Set down again exactly the lines of the listing below that fall between the line holding "[248,178,296,191] exising ->" and the line holding "[339,231,383,242] folder. ->", inclusive.

### Information provided
══════════════════════════════
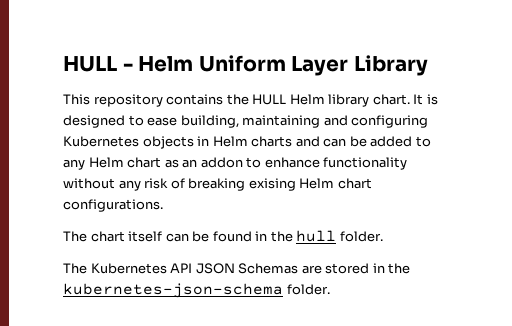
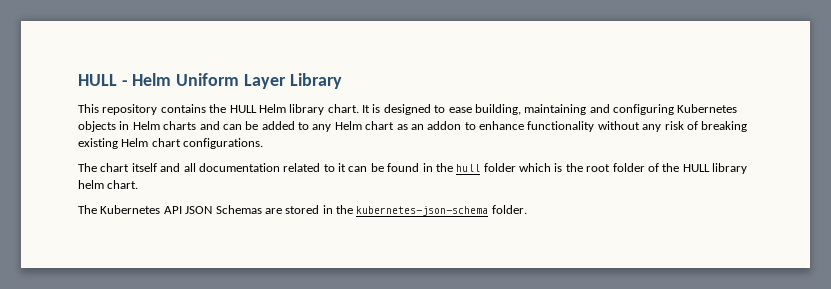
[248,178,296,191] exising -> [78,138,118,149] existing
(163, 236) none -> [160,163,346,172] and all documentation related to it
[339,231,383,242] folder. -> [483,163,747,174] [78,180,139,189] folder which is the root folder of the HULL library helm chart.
══════════════════════════════
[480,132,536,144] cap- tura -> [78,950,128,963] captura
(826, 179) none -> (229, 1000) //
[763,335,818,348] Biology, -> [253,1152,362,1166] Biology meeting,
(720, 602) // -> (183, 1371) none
══════════════════════════════
### Response
[248,178,296,191] exising -> [78,138,118,149] existing
(163, 236) none -> [160,163,346,172] and all documentation related to it
[339,231,383,242] folder. -> [483,163,747,174] [78,180,139,189] folder which is the root folder of the HULL library helm chart.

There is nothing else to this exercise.